GOP Lawmaker Wants to Make the ‘Holy Bible’ Oklahoma’s Official State Book

It is hard to remember when the average school kid starts to learn about the principles the Founding Fathers used when establishing the country, but there’s no question that among those first lessons was that this country was to be a haven where there would be no overlap between any religion and government, none.

Citizens were free to practice their own religion, subject to otherwise normal laws. But the government would not “have” a religion.

*Granted, until the 14th Amendment, the Bill of Rights applied only to the federal government, but every state (of which we know) followed suit, at least initially, within their own state constitutions.

The Founding Fathers saw the MAGAs (and many other movements) coming from centuries away and did all they could to preclude anything like what is happening in Oklahoma. It looks as though it’s almost done as an “F-You, we’ll do what we want” move, that Trump has perfected. (Do other states have an official book?  Or is this just another “F-You” element of the story?)

According to Tulsa CBS:

A Republican Oklahoma representative, and former Christian Bible bookstore owner, has filed a bill that would make the Holy Bible the state’s official book. House Bill 3890 was crafted by Rep. Tammy Townley, R-Ardmore. The bill will be taken up for consideration by Oklahoma State Legislators on Monday, Feb. 7. If passed, the Holy Bible would become the state’s official book starting Nov. 1, 2022.  Lawmakers in Tennessee and Texas have filed similar bills over the last few years.
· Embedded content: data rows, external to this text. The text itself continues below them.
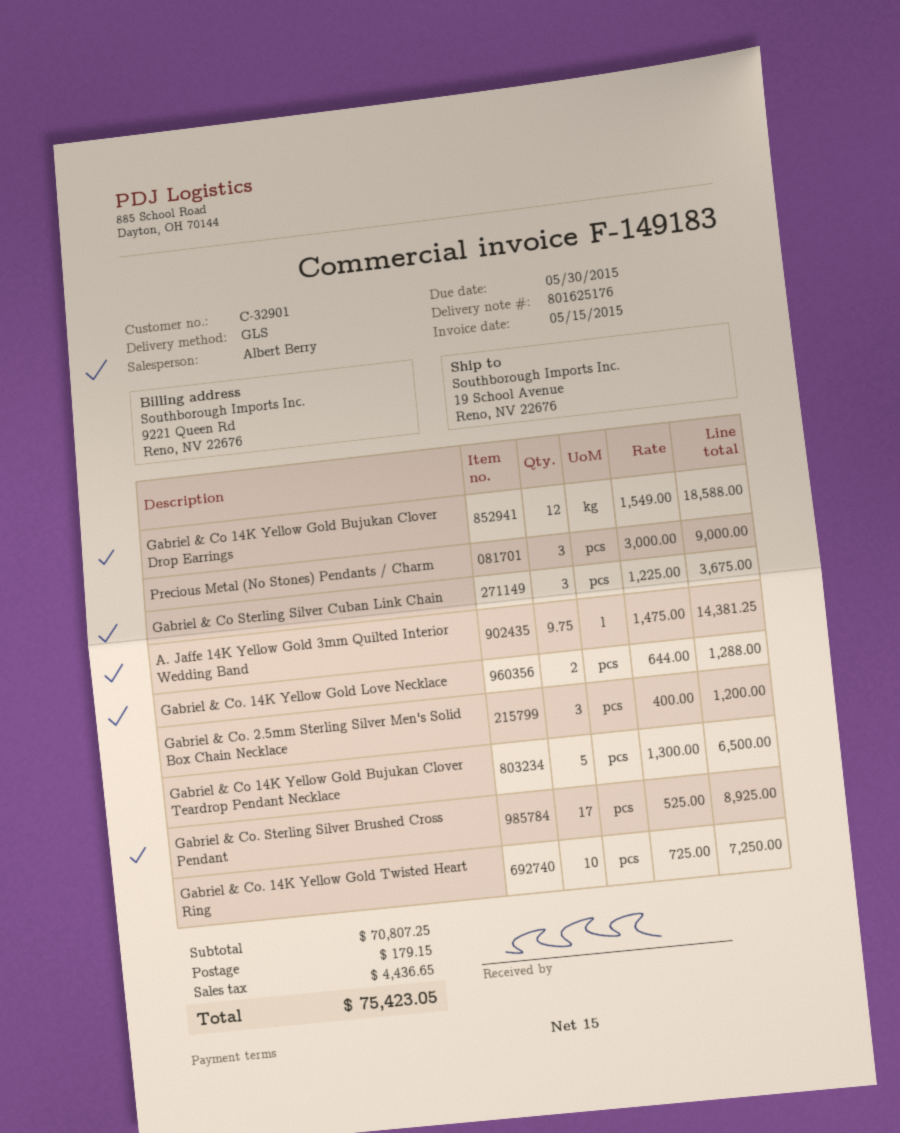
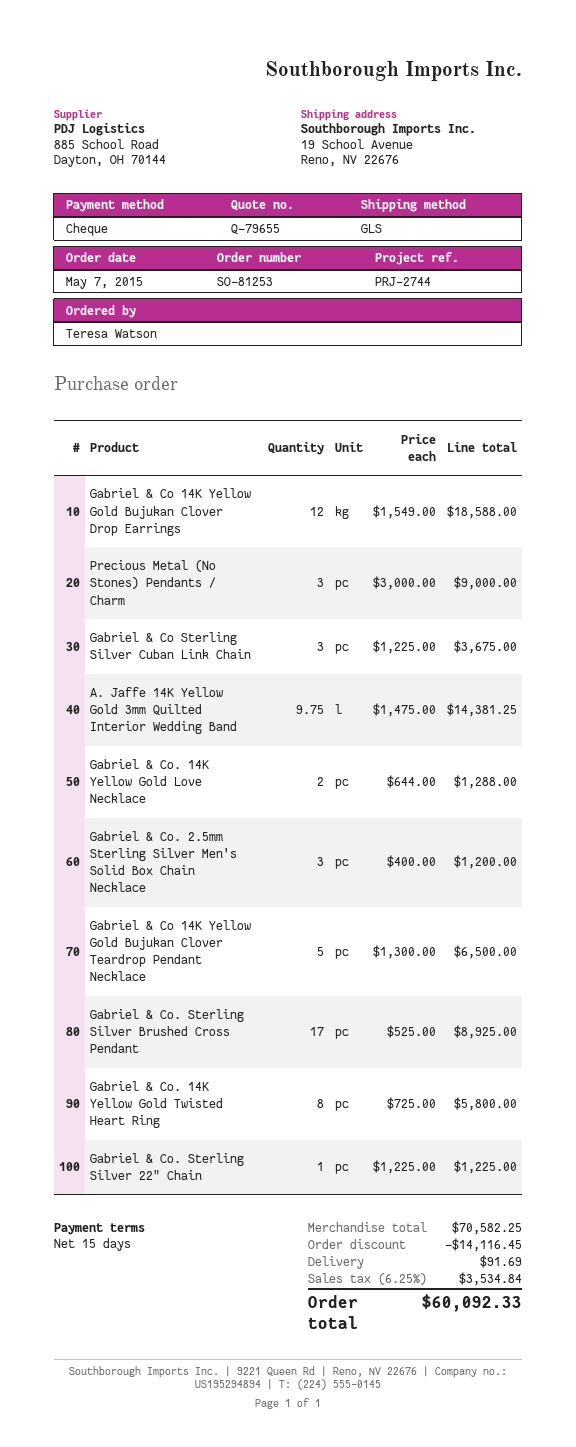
Gabriel & Co. 14K Yellow Gold Twisted Heart Ring: 10 x 725.00 = 7250.00 -> 8 x 725.00 = 5800.00
Gabriel & Co. Sterling Silver 22" Chain: none -> 1 x 1225.00 = 1225.00
subtotal: 70807.25 -> 70582.25
discount: none -> 14116.45
shipping: 179.15 -> 91.69
tax: 4436.65 -> 3534.84
total: 75423.05 -> 60092.33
Tulsa’s ABC News affiliate reports:

“We are people of great faith,” Townley said in a press release. “The Holy Bible is an integral part of numerous faiths and is deeply important to many Oklahomans. Even when we don’t always agree with each other, we always know that we have a foundation higher than politics that we can rely on to remain unshakeable when times are tough.” Oklahoma does not currently have a state book.

Who is “we”? One’s spiritual life is inherently private. and many people do not look to the Bible for support. Indeed, for some people, it is a source of pain (some of our LGBTQ friends, for example, grew up in environments where that book made them evil people).
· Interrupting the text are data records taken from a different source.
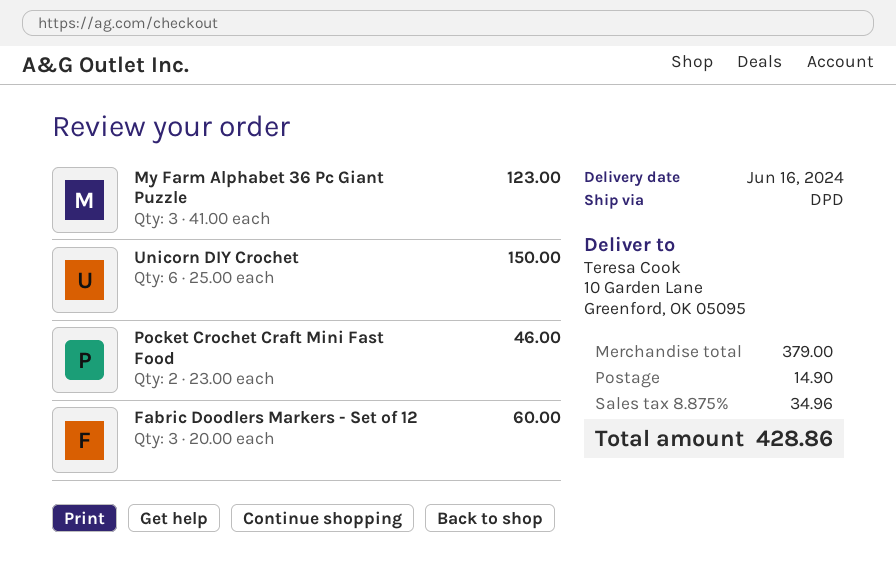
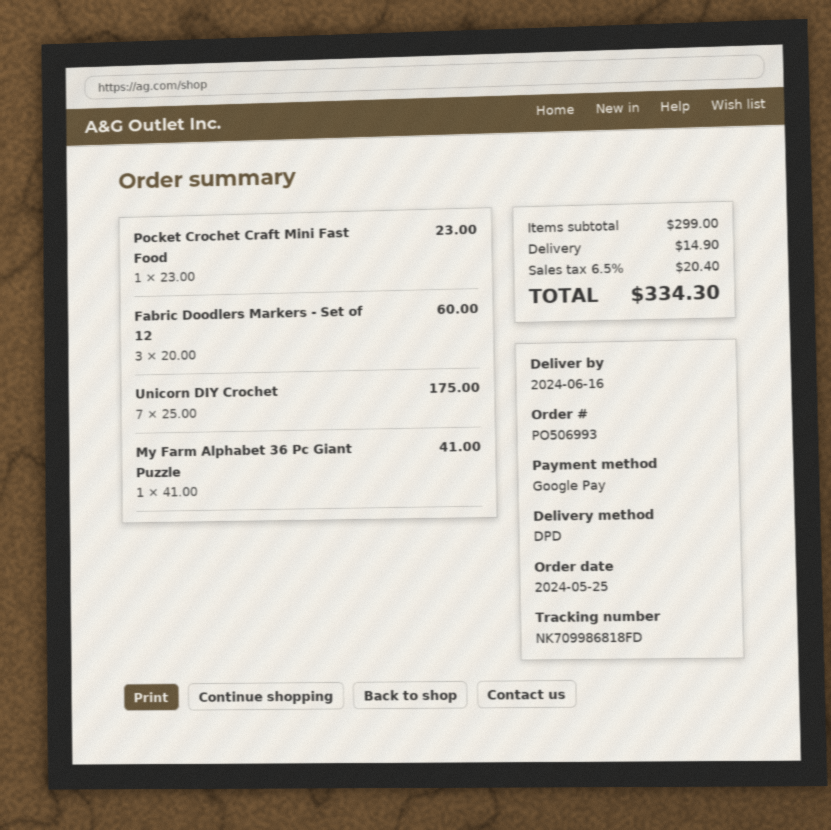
My Farm Alphabet 36 Pc Giant Puzzle: 3 x 41.00 = 123.00 -> 1 x 41.00 = 41.00
Unicorn DIY Crochet: 6 x 25.00 = 150.00 -> 7 x 25.00 = 175.00
Pocket Crochet Craft Mini Fast Food: 2 x 23.00 = 46.00 -> 1 x 23.00 = 23.00
subtotal: 379.00 -> 299.00
tax: 8.875% = 34.96 -> 6.5% = 20.40
total: 428.86 -> 334.30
In a nation where it is supposed to be unconstitutional to say a prayer before a high school football game (Newsflash, down south, they do anyway), it is hard to imagine this being Constitutional or even that important, other than a “Because we can” move. It will take a federal judge to say; “no, you cannot.”

Oklahoma also happens to be the home of many Native Americans, many of whom live deeply spiritual lives that have nothing to do with the Bible.

So we ask again, who is “we”? Because some of “us” know why the Founding Fathers believed this to be so fundamentally important.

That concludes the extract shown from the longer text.